Implementation Steps for Energy Companies

  1. Conduct a NIS2 applicability and gap assessment. Determine whether your organization qualifies as an essential entity or important entity under NIS2. Map your current security controls against the directive's requirements and identify the gaps. Engage your legal and compliance team alongside your cybersecurity specialists, since the directive has both technical and governance dimensions. This assessment should cover both your IT systems and your operational technology environment — SCADA systems, distributed control systems, and energy management systems each carry distinct risks.
  2. Establish executive-level accountability. NIS2 places cybersecurity responsibility directly on senior management. Assign a named board-level owner for cybersecurity compliance. Update governance documents, board meeting agendas, and management reporting structures to include regular cybersecurity status reviews. Train senior leaders on their personal legal obligations under the directive, including the possibility of temporary bans from management roles in cases of gross negligence.
  3. Build or update your risk management framework. Document your threat landscape with energy-sector specifics in mind — this means accounting for threats to industrial control systems, not just conventional IT threats. Conduct a formal risk assessment covering your most critical assets: grid control centers, pipeline supervisory systems, metering infrastructure, and energy trading platforms. Prioritize remediation based on potential operational impact, not just data sensitivity.
  4. Implement technical security controls in OT environments. Segment your operational technology network from corporate IT systems using firewalls, demilitarized zones, and unidirectional security gateways where appropriate. Conduct an inventory of all OT assets and assess each for known vulnerabilities. Develop a patching strategy that accounts for the operational constraints of industrial systems — many cannot be taken offline for updates during peak demand periods, requiring compensating controls.
  5. Develop and test incident response procedures. Create a formal incident response plan that covers cybersecurity events affecting both IT and OT systems. Define escalation paths, communication templates for notifying national authorities within the 24-hour and 72-hour windows, and procedures for coordinating with national cybersecurity agencies such as CERT teams. Run tabletop exercises simulating a cyberattack on your energy management system at least annually.
  6. Audit and secure your supply chain. Map all third-party vendors and service providers that have access to your systems or supply components to your infrastructure. Develop a vendor risk assessment questionnaire aligned with NIS2 requirements and review existing supplier contracts for cybersecurity clauses. Prioritize vendors with access to operational technology, remote monitoring capabilities, or critical software components.
  7. Register with the national competent authority. NIS2 requires in-scope organizations to register with the relevant national supervisory body. Identify the competent authority in your jurisdiction — in many EU member states this is the national cybersecurity agency or the energy sector regulator — and complete the required registration process. Establish a designated point of contact for cybersecurity incident reporting.
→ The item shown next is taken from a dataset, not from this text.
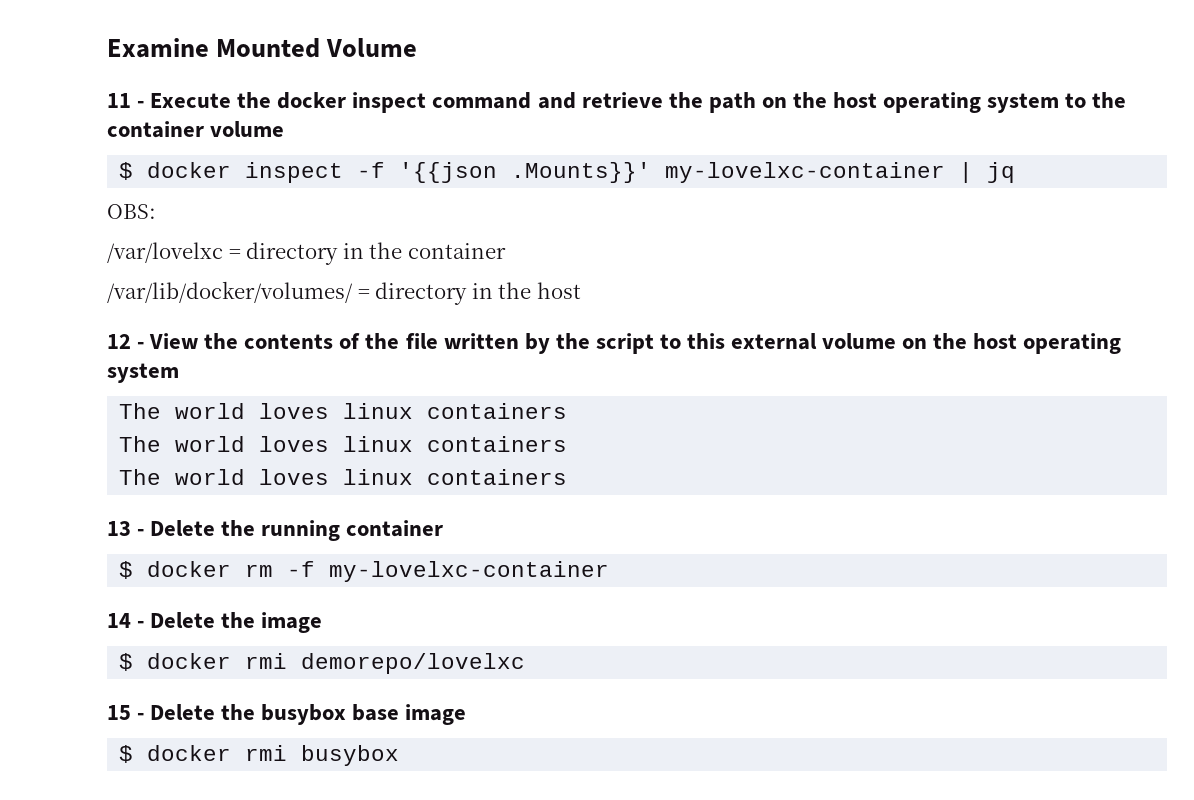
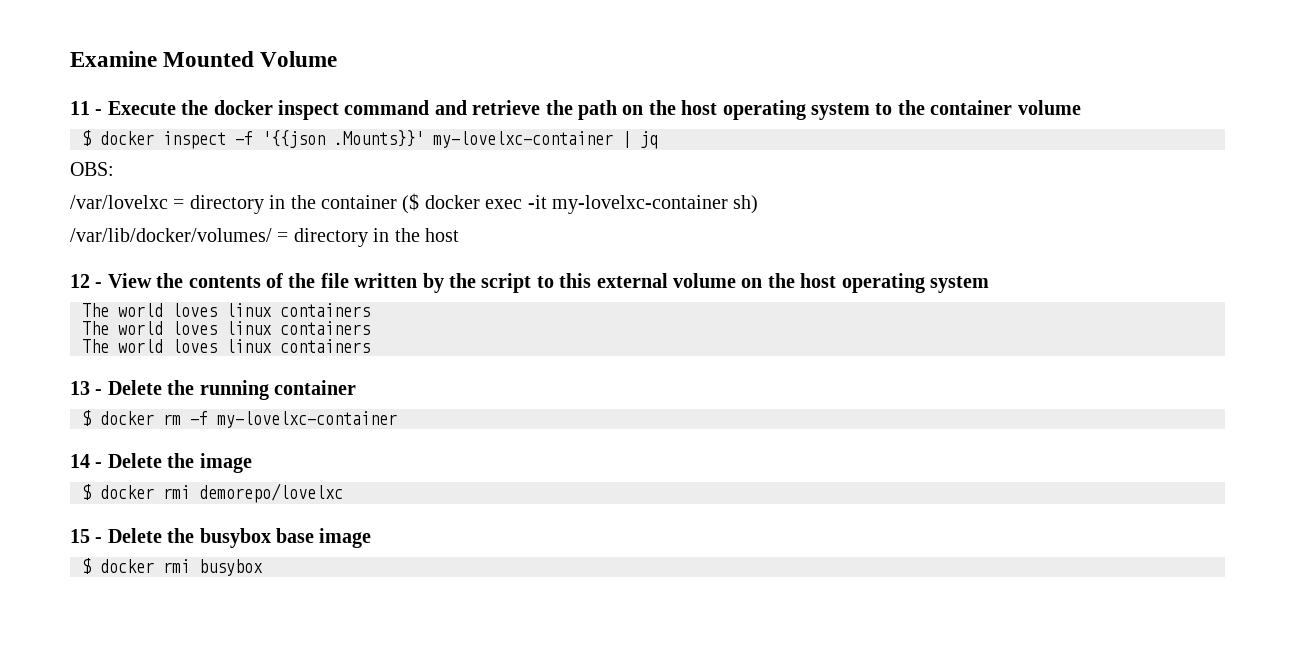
(506, 251) none -> [402,193,759,214] ($ docker exec -it my-lovelxc-container sh)

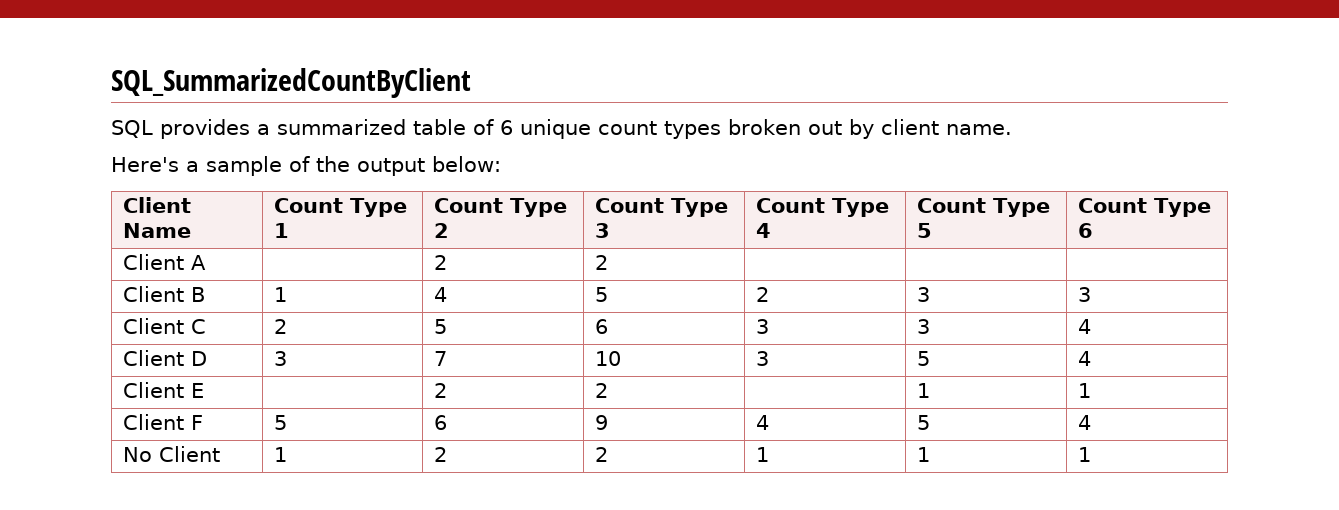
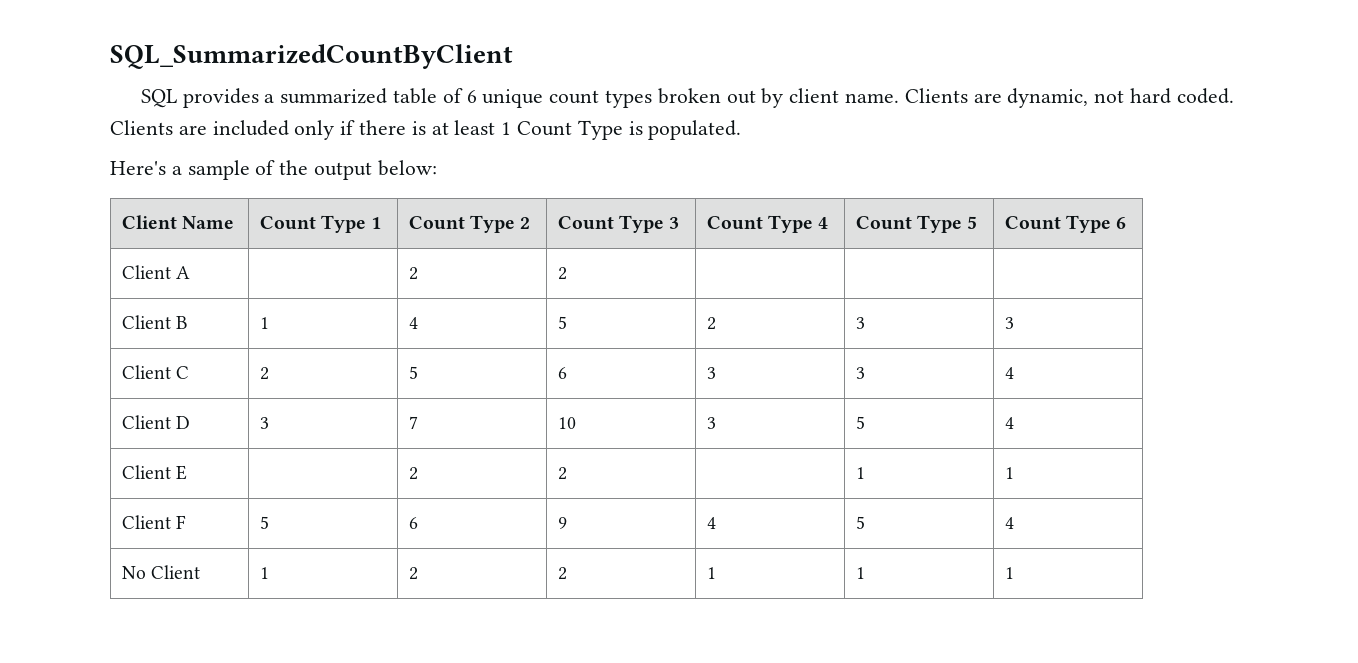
(1012, 129) none -> [904,88,1234,108] [110,120,742,140] Clients are dynamic, not hard coded. Clients are included only if there is at least 1 Count Type is populated.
Frequently Asked Questions

Which energy companies are covered by NIS2?
NIS2 applies to energy companies that exceed the threshold of 50 employees or 10 million euros in annual turnover and operate in sectors explicitly listed in the directive's annexes. This includes electricity producers, transmission system operators, distribution system operators, gas supply and distribution companies, oil pipeline operators, and hydrogen producers. Smaller companies below these thresholds may still fall within scope if their national government designates them as critical based on specific criteria, so it is worth verifying your status with the relevant national authority even if you believe your organization is below the thresholds.

What are the penalties for non-compliance?
For essential entities in the energy sector, NIS2 allows national supervisory authorities to impose administrative fines of up to 10 million euros or 2 percent of global annual turnover, whichever is higher. Beyond financial penalties, authorities can issue binding instructions, require the implementation of specific security measures, suspend certifications, and — in cases of gross negligence by individuals — temporarily prohibit persons from exercising management responsibilities. These enforcement powers represent a significant escalation from the original NIS Directive.

How does NIS2 interact with other regulations applicable to the energy sector?
Energy companies must navigate several overlapping regulatory frameworks simultaneously. The EU Network Code on Cybersecurity (EU 2024/1282) establishes specific cybersecurity requirements for the electricity sector and was designed to complement NIS2. The Critical Entities Resilience Directive (CER Directive) addresses physical resilience alongside NIS2's focus on cyber resilience. In addition, GDPR requirements apply wherever energy systems process personal data, such as smart metering systems. Organizations should treat these frameworks as complementary rather than conflicting and build a unified compliance program that addresses all applicable requirements.

Can energy companies use existing industry standards to demonstrate NIS2 compliance?
Yes, and doing so is strongly advisable. NIS2 explicitly recognizes the use of European and international standards as a means of demonstrating compliance. ISO/IEC 27001 for information security management, IEC 62443 for industrial automation and control system security, and the NIST Cybersecurity Framework are all highly relevant to the energy sector. Achieving certification against these standards will not automatically guarantee NIS2 compliance, but it provides a structured foundation and demonstrates to supervisory authorities that your organization has adopted a systematic approach to cybersecurity risk management. The European Union Agency for Cybersecurity (ENISA) regularly publishes sector-specific guidance for the energy industry that maps NIS2 requirements to established standards.

Summary

NIS2 represents the most significant upgrade to cybersecurity regulation in the European energy sector to date, and the compliance deadline has already passed for most EU member states — meaning energy companies that have not yet begun their implementation programs are already operating in a state of potential non-compliance. The directive demands not only technical controls but a fundamental shift in how senior leadership understands and governs cybersecurity risk across both IT and operational technology environments. Energy companies that act now to close the gaps identified in their NIS2 assessments will not only avoid substantial fines and enforcement actions but will also build the operational resilience needed to defend against a threat landscape that continues to grow more sophisticated every year.